Conclui-se que o convivente sobrevivente, quando do desfazimento da
união estável pela morte de seu companheiro, terá direito à metade dos bens
adquiridos na constância da convivência, além da quota hereditária que lhe é
conferida em relação à outra metade pelo art. 1790 e incs.
Importa
ainda saber se houve a integral revogação dos dois diplomas legais que tratavam
das uniões livres (Leis nº 8971/94 e nº 9278/96). O novo diploma civil não
optou pela revogação expressa, o que teria sido mais técnico. Dessa feita,
entendesse que tão somente as normas contrárias ao Código de 2002, ou as que
tratarem de matérias que por este diploma foram inteiramente reguladas
encontram-se revogadas.
Por essa
razão, infere-se que o direito real de habitação, conferido em caso de
dissolução da união estável pela morte de um dos companheiros (art. 7º, lei n
9278/96), teria sido mantido.
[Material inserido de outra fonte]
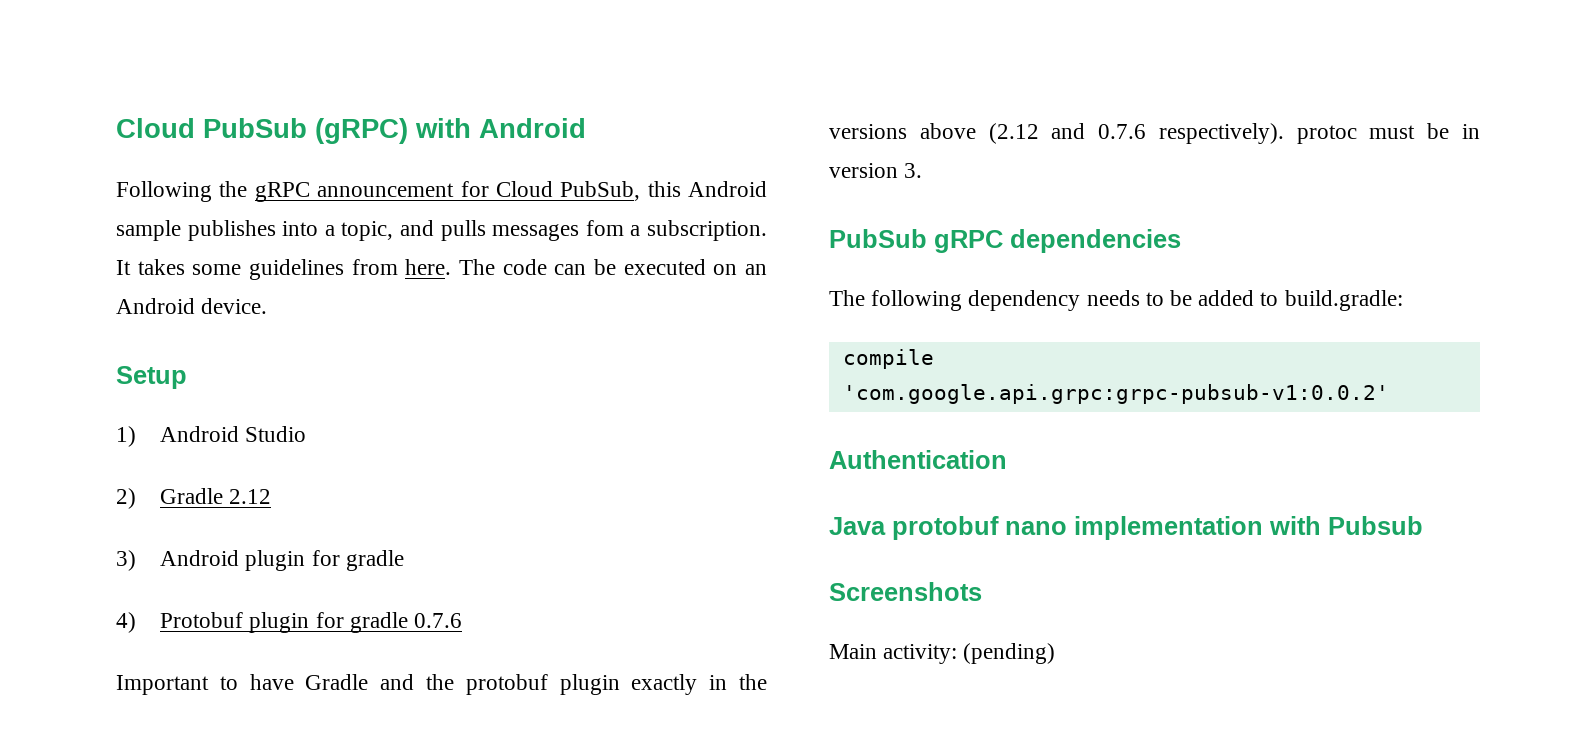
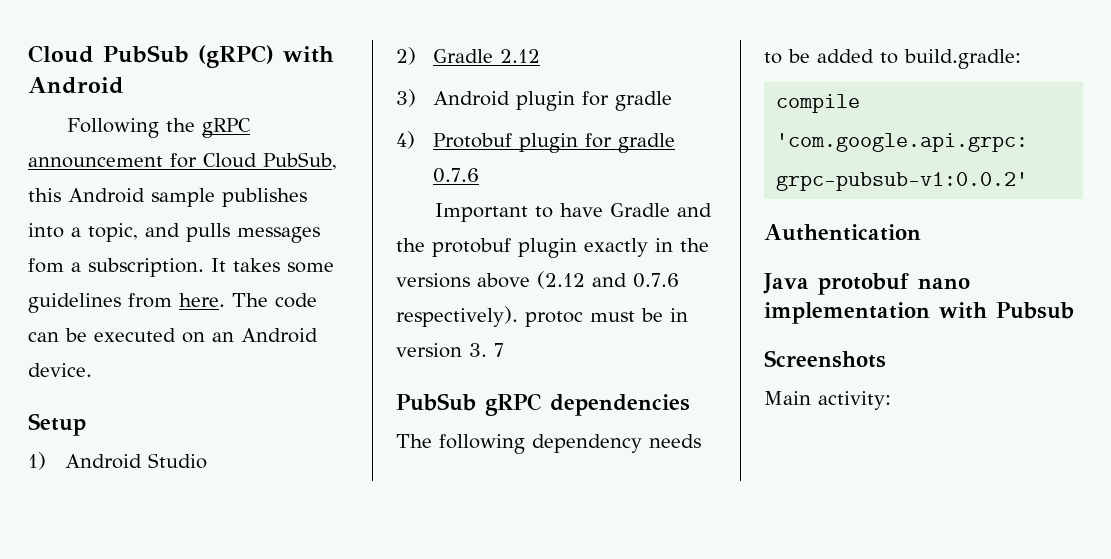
(923, 170) none -> [494,343,504,357] 7
[963,643,1056,664] (pending) -> (891, 400) none

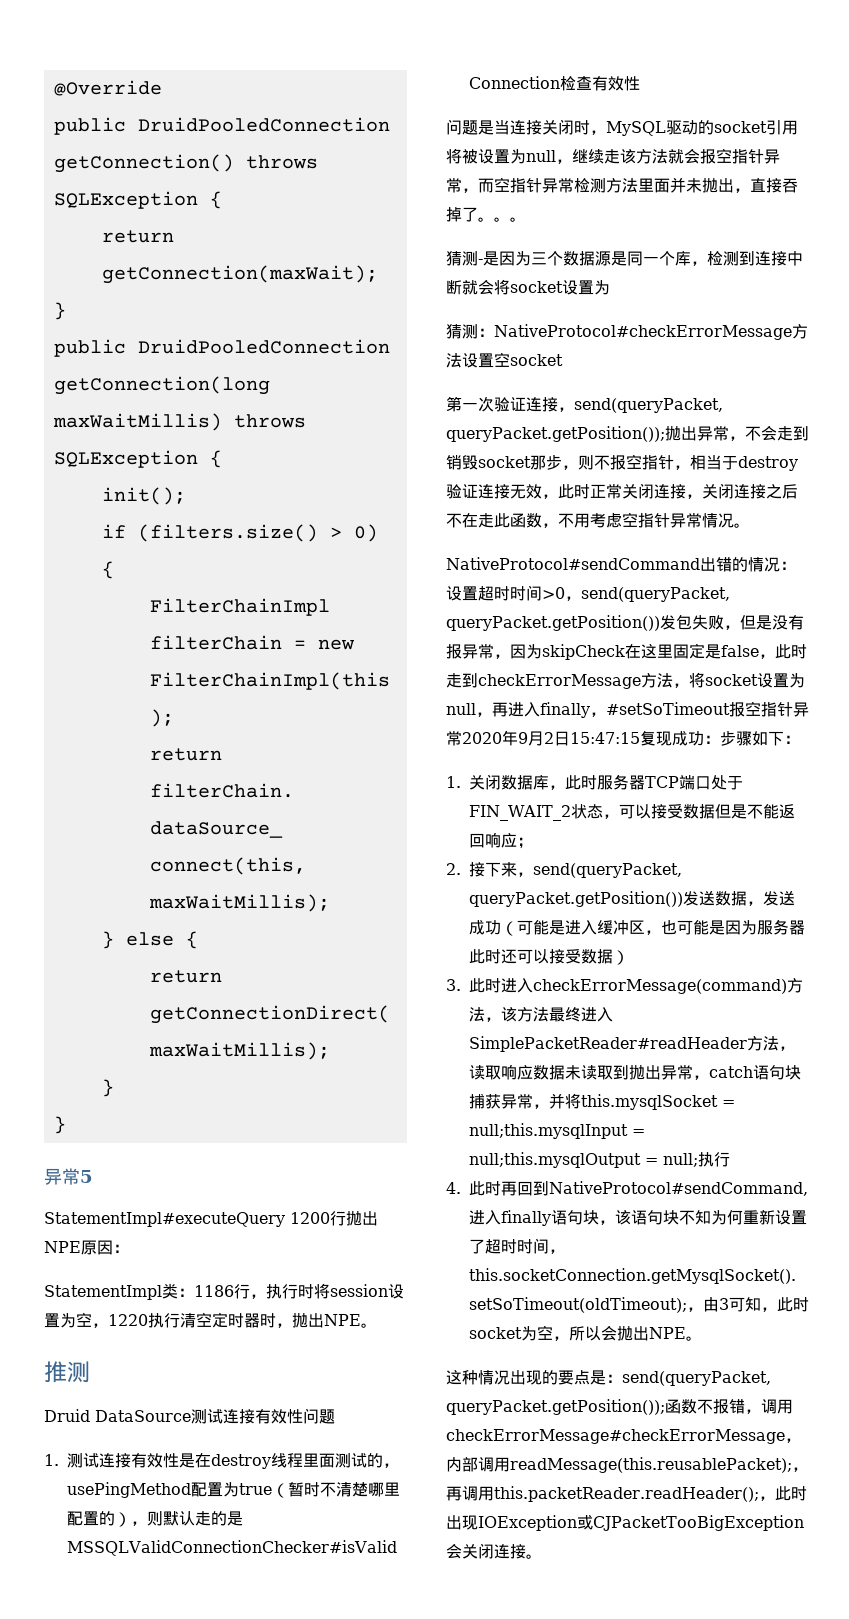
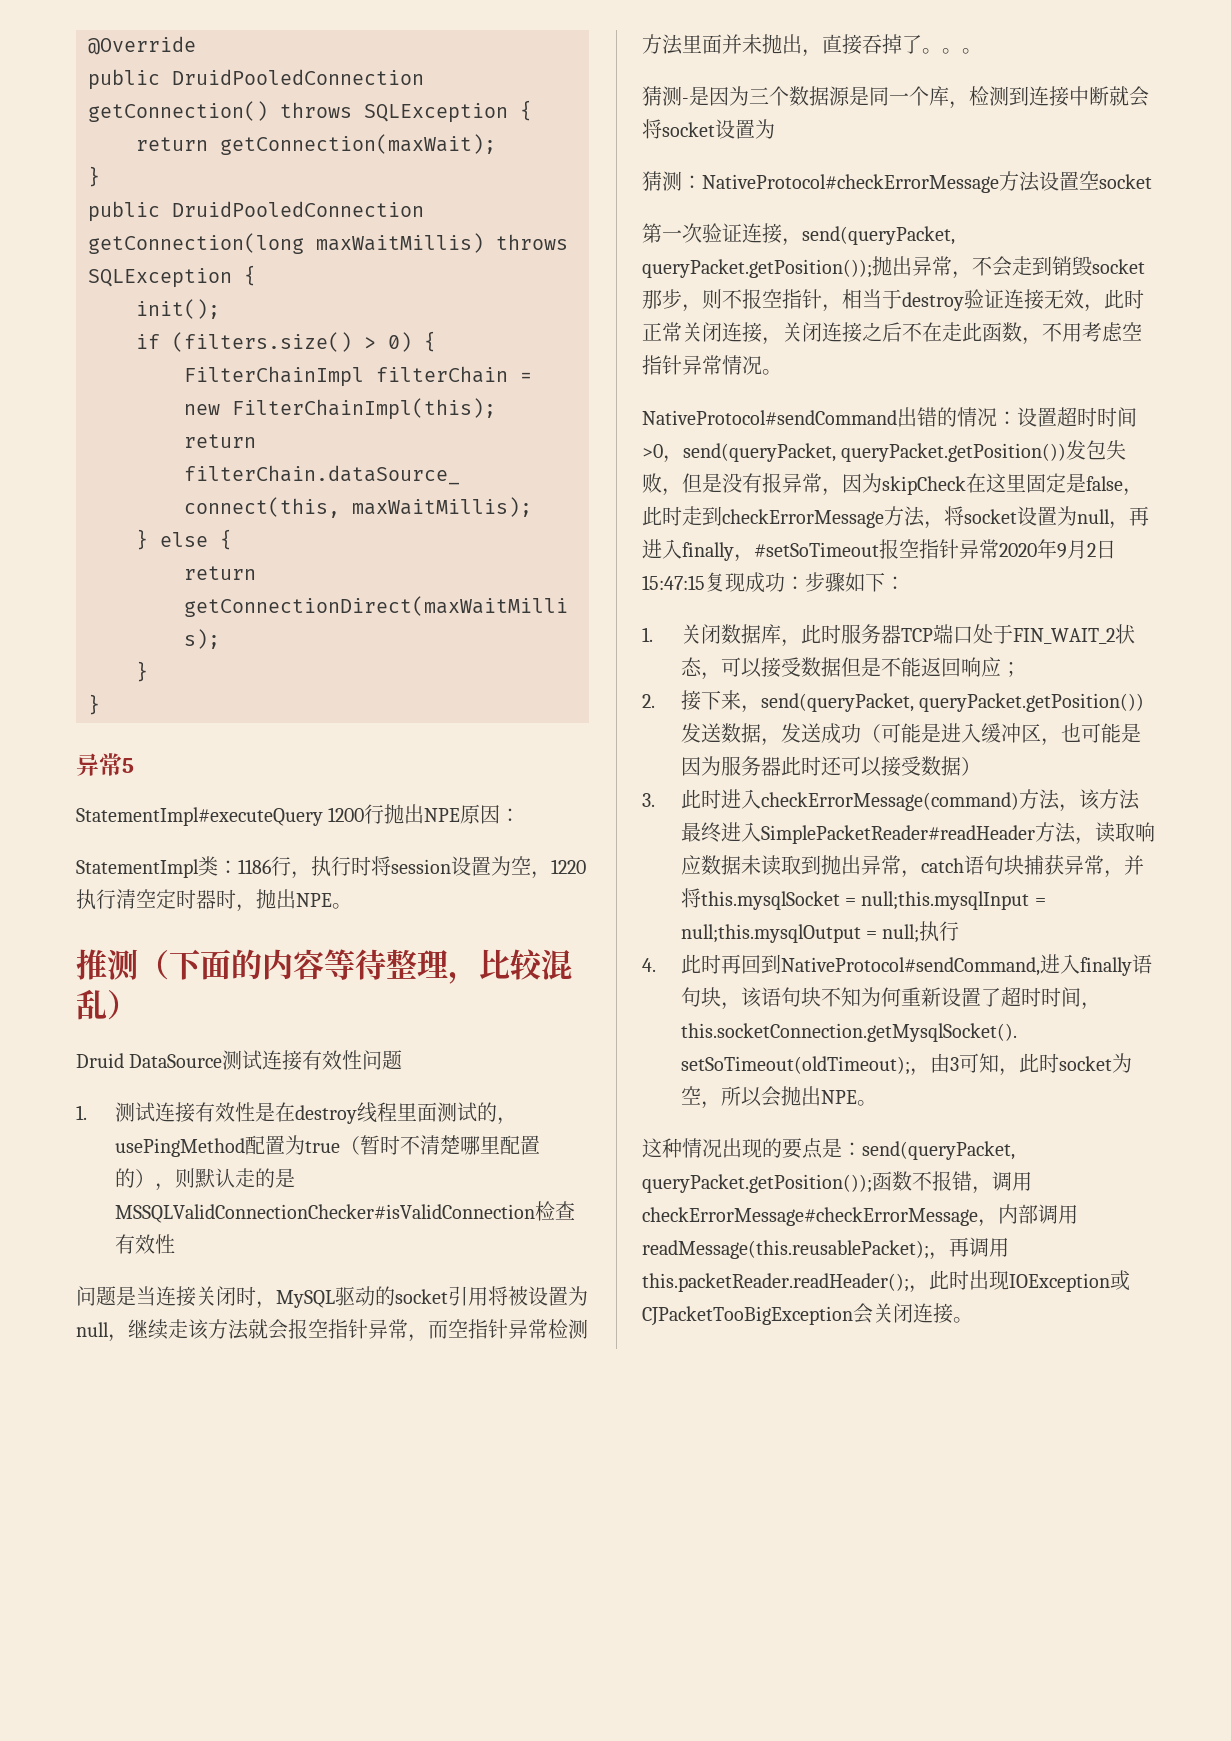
(90, 1372) none -> [138,949,572,984] [76,989,138,1020] （下面的内容等待整理，比较混乱）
O novo Código Civil silenciou quanto a este
aspecto, mas tal interpretação equivaleria a estabelecer tratamento paritário
em relação ao cônjuge sobrevivente, que tem o direito real de habitação
garantido pelo art. 1631 do multimencionado diploma.
Como se
percebe, no tocante aos direitos hereditários, o tratamento conferido à união
estável é evidentemente discriminatório em relação ao estabelecido no tocante
às relações matrimoniais. Em sendo assim, urge que o novo diploma seja
reformado nesta parte, para que seja respeitada a Constituição federal de 1988,
posto que as referidas disposições ferem de morte fundamentos constitucionais,
tais como o Princípio da Dignidade Humana, bem como o Princípio da Isonomia.